For her first postdoc, Bruesewitz traveled to the Rotorua Lakes area of New Zealand to study how watershed land-use activities, such as agriculture, affected nitrogen removal through denitrification across several lakes. Her second postdoc took her to the University of Texas Marine Science Institute (UTMSI) in Port Aransas to research nitrogen and carbon cycling in coastal areas.

“I really became interested in connectivity, how nutrients are processed as you go from a river down into an estuary and then further out toward the ocean,” she said. At UTMSI, Bruesewitz was faced with a decision: stay and teach there or take a professorship at Colby. A mentor at UTMSI with connections to Whitney King, the Dr. Frank and Theodora Miselis Professor of Chemistry at Colby, said working at Colby would be a dream job for him. The choice was clear. 

“We all have special bodies of water near us where we live, whether they’re little streams or lakes. And they do a lot of important work for us. And a lot of times, they go unnoticed or unappreciated,” said Denise Bruesewitz, associate professor of environmental studies.

Since coming to Colby in 2012, Bruesewitz’s research has remained focused on understanding and enhancing the health of freshwater systems. In addition to the mussel study, Bruesewitz is working on four other externally funded collaborative projects—an impressive and uncommon feat.

Three of these projects center around cyanobacteria, sometimes referred to as blue-green algae, which are capable of producing harmful blooms. With one cohort of colleagues, Bruesewitz is investigating the use of autonomous robots for modeling and predicting blooms in lakes up and down the east coast; with another group from the Bigelow Laboratory for Ocean Sciences in East Boothbay, Maine, she is examining environmental DNA as a tool for monitoring different cyanobacteria strains. A third project with collaborators at the University of Maine finds her looking into lake sediments for ancient traces of gloeotrichia—one type of cyanobacteria—to learn how the deep past might provide clues to understanding blooms today.

As a fourth project, Bruesewitz is modeling a Department of Environmental Studies capstone course on the USDA-funded “Coast-Cow-Consumer” project with Nichole Price at Bigelow to investigate how adding marine supplements to cattle feed can mitigate methane emissions from cows.

When asked what drew her toward pursuing so many projects at once, Bruesewitz replied, “I really enjoy building these long-term collaborations with smart, creative scientists that are interested in similar things.” She has worked with some colleagues, like Chester Zarnoch from the mussel study, for more than a decade and on many projects.

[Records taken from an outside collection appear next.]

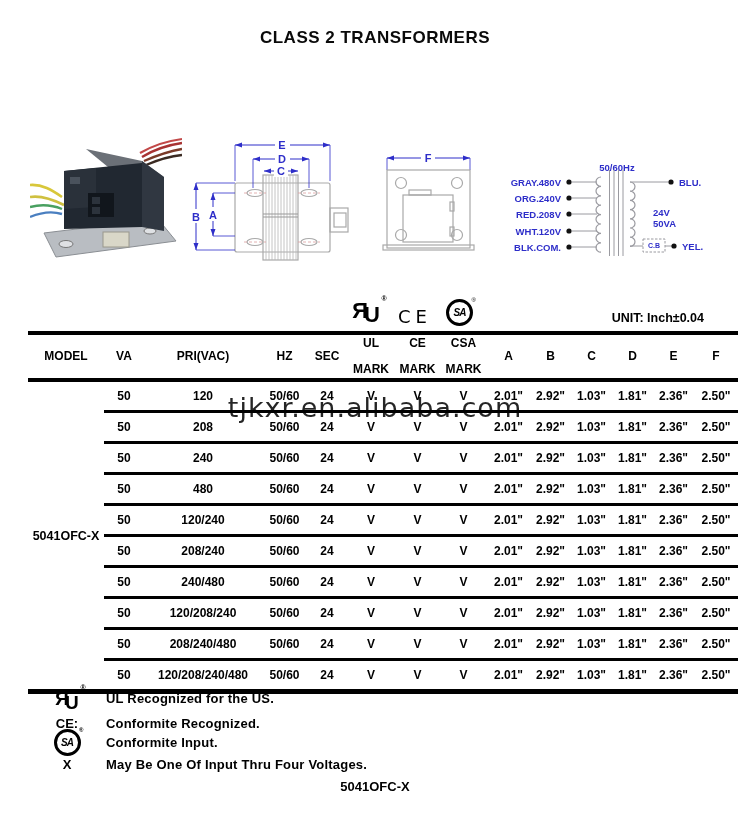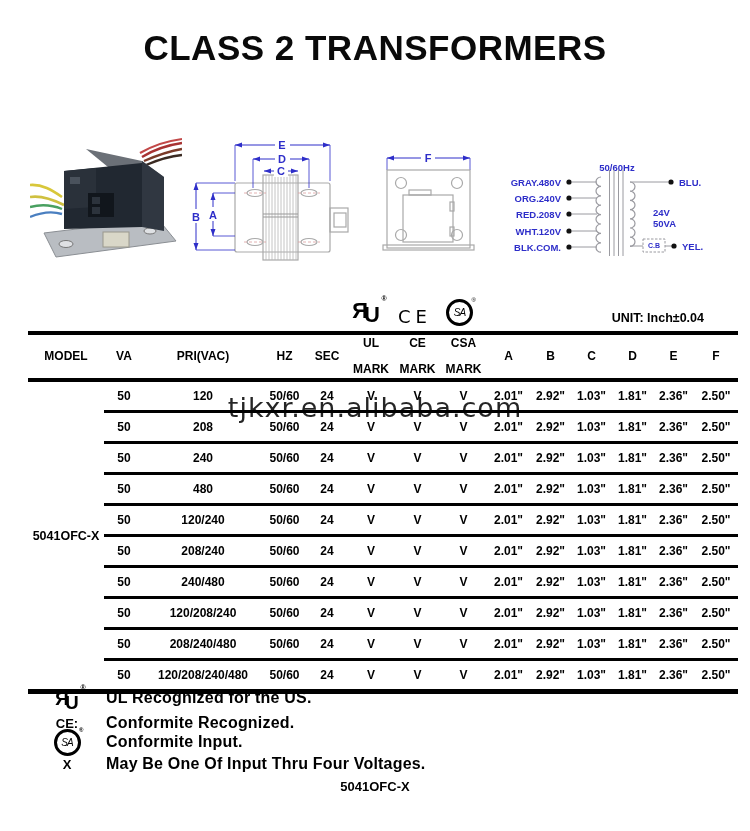"CLASS 2 TRANSFORMERS" .title { font-size: 35px -> 17px }
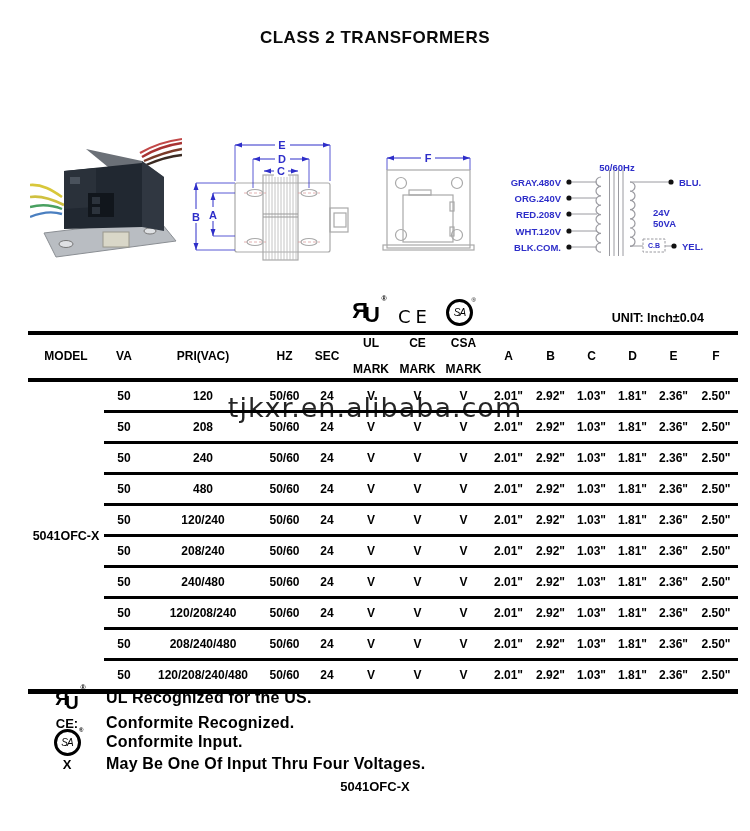"SA" .csa .inner { font-weight: normal -> bold }
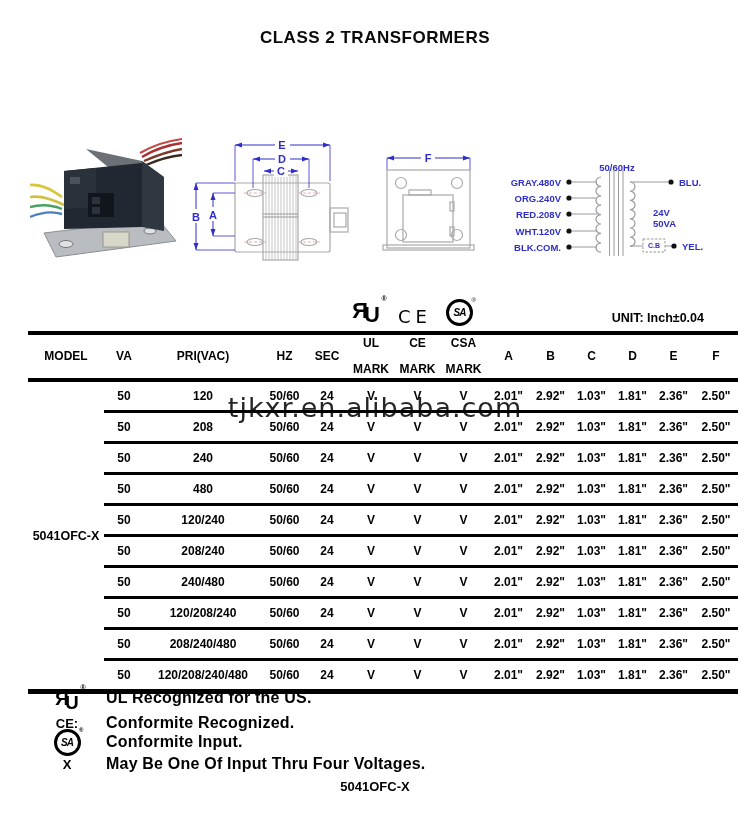"UL Recognized for the US." .note .txt { font-size: 16px -> 13px }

Bruesewitz also values the relationships she has formed with Colby students.

“It’s why you work at a place like Colby—you get the chance to really build connections with students, especially if you work with them multiple years in a row, You really get to build out a great friendship, as well as see their interests grow and learn what they want to do after Colby.”

Associate Professor of Environmental Studies Denise Bruseswitz

“It’s why you work at a place like Colby—you get the chance to really build connections with students, especially if you work with them multiple years in a row,” she said. “You really get to build out a great friendship, as well as see their interests grow and learn what they want to do after Colby.”

Students working with Bruesewitz can explore lab work as well as fieldwork in a multitude of aquatic habitats and engage with other scientists at every step of the research process. She anticipates student involvement in the mussel project will commence in the summer of 2024.